Mais laissons Claude Bartolone nous en dire plus, dès le 18 janvier 2015 :
« Et je vais vous dire une chose : regardez, ces différentes questions que nous nous posons, la France se les est posées avec la religion catholique. Et on oublie de dire, parce qu’on pense que ça a été un chemin de rose, regardez nos livres d’histoire : ça a été un chemin compliqué. Et il faut que l’on tienne sur les valeurs qui sont les nôtres, les principes de la République, et que très vite dans le cadre de ces contextes, on explique à nos compatriotes musulmans qui ont pour religion l’islam qu’ils doivent pouvoir trouver toute leur place dans la république laïque, en insistant sur quelque chose qui est bien souvent un frein à ce discours, c’est que être laïque, c’est pas être contre les religions, mais c’est permettre à chacun de penser ou de prier librement. »
Le voici revenu à quelque chose qui nous paraît être très raisonnable… D’où vient cette prudence à laquelle ses propos tenus en public cinq jours plus tôt – le 13 janvier – ne nous avaient pas préparés ?
La suite devrait nous permettre de le découvrir.

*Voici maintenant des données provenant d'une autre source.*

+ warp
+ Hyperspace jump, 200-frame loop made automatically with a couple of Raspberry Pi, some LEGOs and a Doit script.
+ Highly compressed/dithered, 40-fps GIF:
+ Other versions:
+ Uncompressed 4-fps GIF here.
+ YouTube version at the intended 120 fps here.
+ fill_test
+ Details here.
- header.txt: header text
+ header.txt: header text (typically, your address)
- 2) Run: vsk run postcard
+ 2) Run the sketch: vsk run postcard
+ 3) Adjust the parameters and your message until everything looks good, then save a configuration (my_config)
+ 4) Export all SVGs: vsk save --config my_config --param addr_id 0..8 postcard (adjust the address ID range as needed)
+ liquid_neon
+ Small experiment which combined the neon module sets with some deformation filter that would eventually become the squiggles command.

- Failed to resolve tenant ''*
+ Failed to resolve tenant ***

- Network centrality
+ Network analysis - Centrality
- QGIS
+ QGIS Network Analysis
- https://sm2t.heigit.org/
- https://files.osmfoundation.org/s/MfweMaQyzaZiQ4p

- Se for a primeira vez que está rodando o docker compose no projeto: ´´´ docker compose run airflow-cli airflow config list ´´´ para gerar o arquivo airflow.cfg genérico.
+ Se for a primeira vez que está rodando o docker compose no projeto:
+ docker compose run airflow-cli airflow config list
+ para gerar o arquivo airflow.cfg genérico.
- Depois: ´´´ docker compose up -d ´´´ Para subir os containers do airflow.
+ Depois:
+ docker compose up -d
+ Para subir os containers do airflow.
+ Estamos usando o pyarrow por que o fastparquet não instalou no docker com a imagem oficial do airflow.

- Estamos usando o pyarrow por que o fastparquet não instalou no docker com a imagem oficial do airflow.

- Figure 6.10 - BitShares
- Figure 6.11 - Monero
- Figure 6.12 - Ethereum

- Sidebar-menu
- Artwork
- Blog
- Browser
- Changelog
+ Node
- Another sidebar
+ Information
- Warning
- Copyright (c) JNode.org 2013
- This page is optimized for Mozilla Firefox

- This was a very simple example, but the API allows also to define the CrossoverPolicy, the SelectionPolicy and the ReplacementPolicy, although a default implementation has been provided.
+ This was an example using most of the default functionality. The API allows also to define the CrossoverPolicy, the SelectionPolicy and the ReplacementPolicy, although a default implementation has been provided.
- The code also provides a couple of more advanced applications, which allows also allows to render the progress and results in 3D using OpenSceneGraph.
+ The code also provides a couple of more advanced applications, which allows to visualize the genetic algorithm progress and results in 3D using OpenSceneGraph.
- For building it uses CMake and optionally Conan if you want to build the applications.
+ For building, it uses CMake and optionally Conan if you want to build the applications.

Alexis Brézet interroge : Quand Laurent Fabius nous dit : « Il ne faut pas parler d’islamisme mais de terrorisme« , quand vous-même, dans ce fameux discours que vous évoquiez tout à l’heure à l’Assemblée, les deux discours que vous avez fait le 13 janvier, vous parlez des automates de la mort, des marionnettes de la tyrannie, vous ne prononcez pas – et je pense que c’est à dessein – le mot « islamisme« , « terrorisme islamiste« , « État islamique« , ça veut dire que les mots sont difficiles à employer. Est-ce que ça ne veut pas dire que les hommes politiques répugnent à employer un certain nombre de mots ?
Claude Bartolone : Mais non ! C’est ce que je vous disais tout à l’heure. Dans la facilité qui est celle du langage courant, combien de fois il y a ce mélange entre islamisme, qui relève d’une religion, et musulman…
Alexis Brézet : Et du coup, vous ne le dites pas ?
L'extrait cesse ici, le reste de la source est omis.